Since the start of the Covid-19 pandemic, social entrepreneur Ana Fontes has been working tirelessly to equip the hundreds of thousands of women who resort to the Women Entrepreneurs Social Network (RME, acronym in Portuguese) to understand how to navigate a fast-moving digital landscape.

With multiple initiatives led under what is the first and largest support network for female entrepreneurs and the support from companies including Google and banks such as Santander, RME currently reaches 750,000 women nationwide. The scope of the organization is now going beyond guidance on how to start and run a business and expanding into a model that includes digital literacy, content, acceleration, mentoring and capital for female entrepreneurs.

Since the emergence of the new coronavirus, RME has raised more than 40 million reais (US$ 7.3 million) to bolster key projects such as a training model that will train more than 50,000 women for the digital economy in the next 24 months. It also includes a Google-backed initiative that will choose 180 businesses led by women every three months, which will receive seed capital and mentoring.

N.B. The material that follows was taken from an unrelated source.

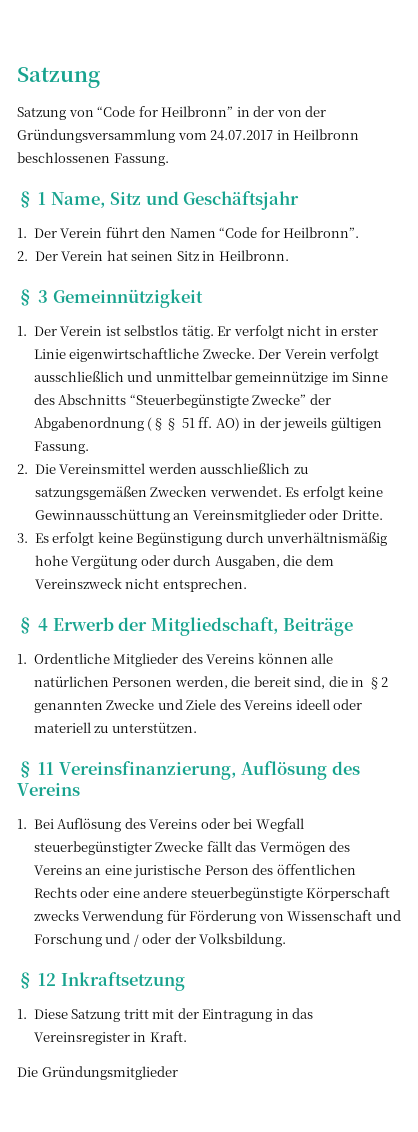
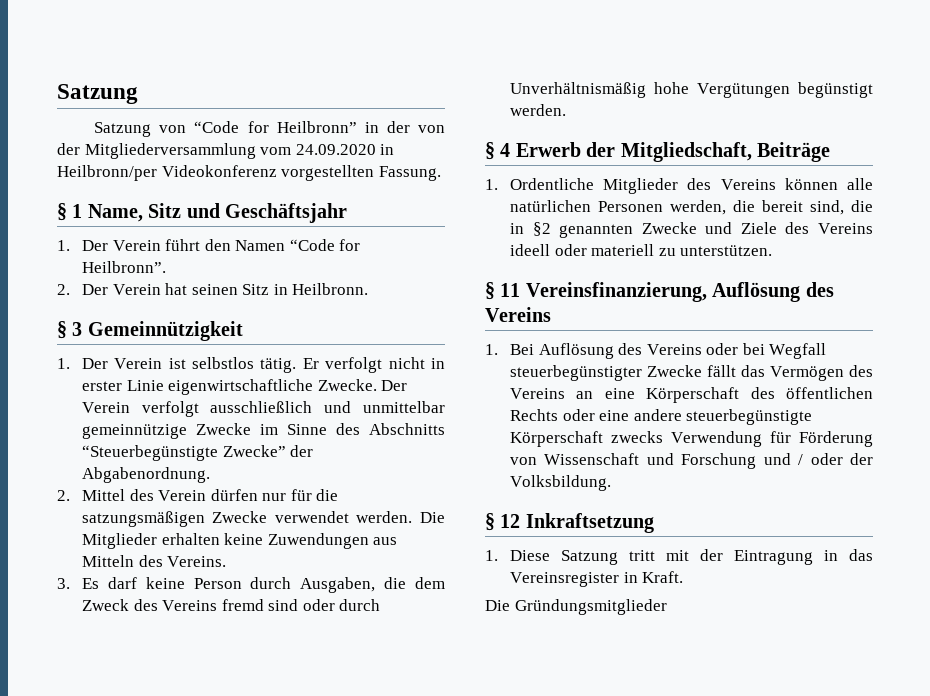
[17,129,360,143] [17,152,110,163] Gründungsversammlung vom 24.07.2017 in Heilbronn beschlossenen -> [84,143,395,159] [57,165,375,181] Mitgliederversammlung vom 24.09.2020 in Heilbronn/per Videokonferenz vorgestellten
(329, 378) none -> [195,423,251,435] Zwecke
[33,417,382,432] [33,441,89,454] [17,463,308,474] [34,486,384,500] [34,509,383,523] [17,532,388,546] [34,555,334,569] [34,578,247,592] Abgabenordnung (§§ 51 ff. AO) in der jeweils gültigen Fassung. // 2. Die Vereinsmittel werden ausschließlich zu satzungsgemäßen Zwecken verwendet. Es erfolgt keine Gewinnausschüttung an Vereinsmitglieder oder Dritte. // 3. Es erfolgt keine Begünstigung durch unverhältnismäßig hohe Vergütung oder durch Ausgaben, die dem Vereinszweck nicht entsprechen. -> [81,467,210,483] [57,489,339,501] [81,511,445,527] [81,533,398,549] [81,555,227,567] [57,577,445,593] [81,599,381,611] [509,82,873,98] [509,104,566,116] Abgabenordnung. // 2. Mittel des Verein dürfen nur für die satzungsmäßigen Zwecke verwendet werden. Die Mitglieder erhalten keine Zuwendungen aus Mitteln des Vereins. // 3. Es darf keine Person durch Ausgaben, die dem Zweck des Vereins fremd sind oder durch Unverhältnismäßig hohe Vergütungen begünstigt werden.
[133,864,249,879] juristische Person -> [646,387,740,403] Körperschaft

Fontes hopes her fundraising efforts will exceed 100 million reais (US$ 18.4 million) in 2021 to broaden the organization’s reach to 2 million women countrywide: “We are the world’s only entity doing that kind of women-specific work, and we want to attract more companies with a vision that it is possible to make a huge impact through social responsibility and innovation”, she points out.

The entrepreneur is part of the W20, a UN platform that focuses on addressing issues of gender equality and women’s empowerment across the world’s 20 largest economies. She notes that companies have a critical role in promoting diversity and supporting innovation, through programs that support women to participate in a hyper-digital economy.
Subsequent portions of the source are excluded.